WORK ITEM -> Without the pictures, repeat all of the data exactly as it appears below.

(Records drawn from a dataset)
######

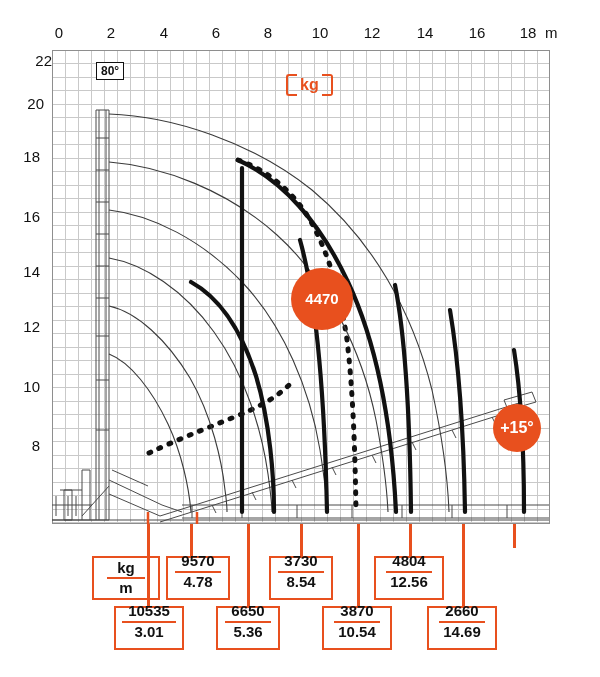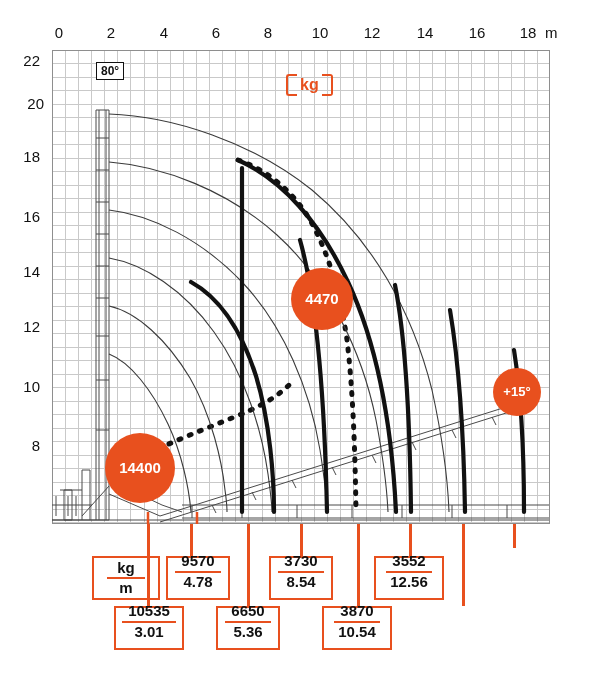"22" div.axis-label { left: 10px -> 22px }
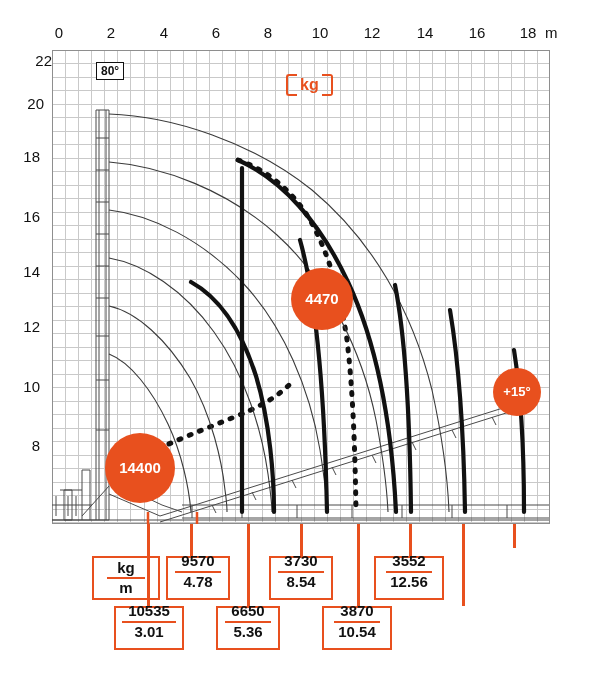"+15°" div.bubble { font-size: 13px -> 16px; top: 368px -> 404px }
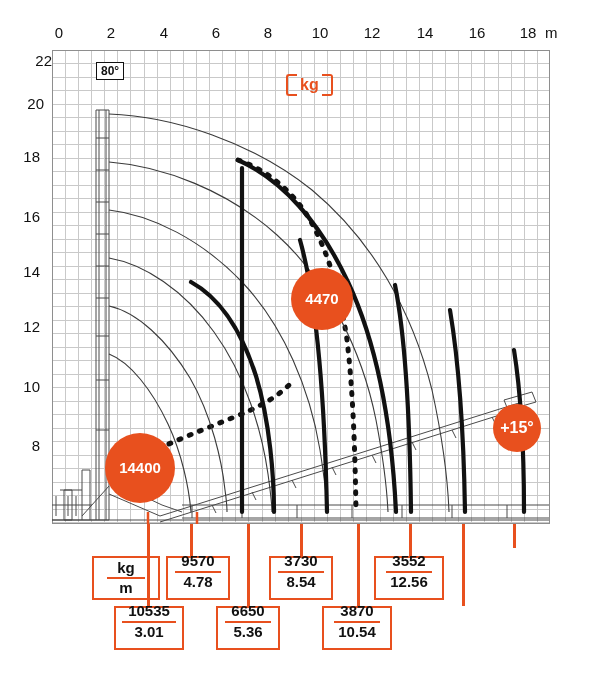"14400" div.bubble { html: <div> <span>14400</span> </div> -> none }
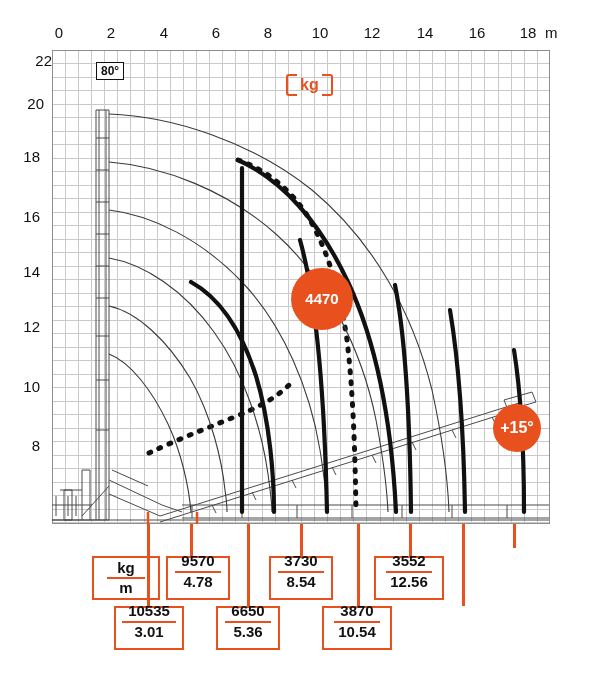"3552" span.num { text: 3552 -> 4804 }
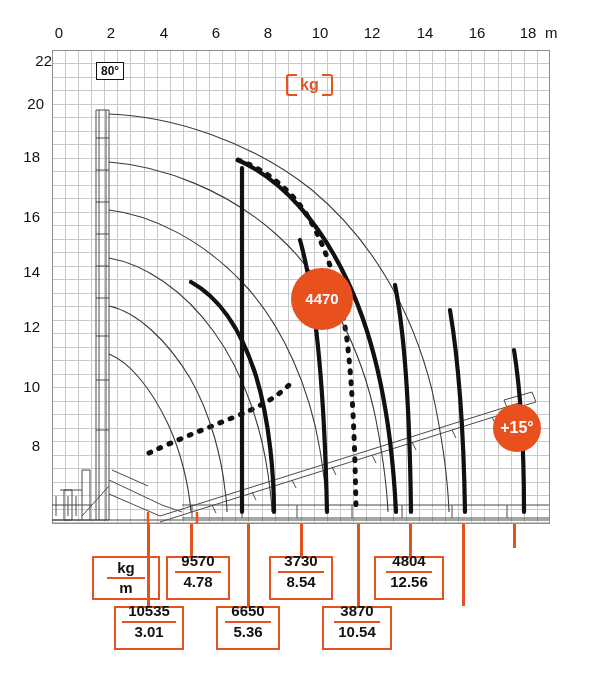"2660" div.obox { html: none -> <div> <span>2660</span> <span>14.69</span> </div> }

######

RESPONSE BELOW ->
"22" div.axis-label { left: 10px -> 22px }
"+15°" div.bubble { font-size: 13px -> 16px; top: 368px -> 404px }
"14400" div.bubble { html: <div> <span>14400</span> </div> -> none }
"3552" span.num { text: 3552 -> 4804 }
"2660" div.obox { html: none -> <div> <span>2660</span> <span>14.69</span> </div> }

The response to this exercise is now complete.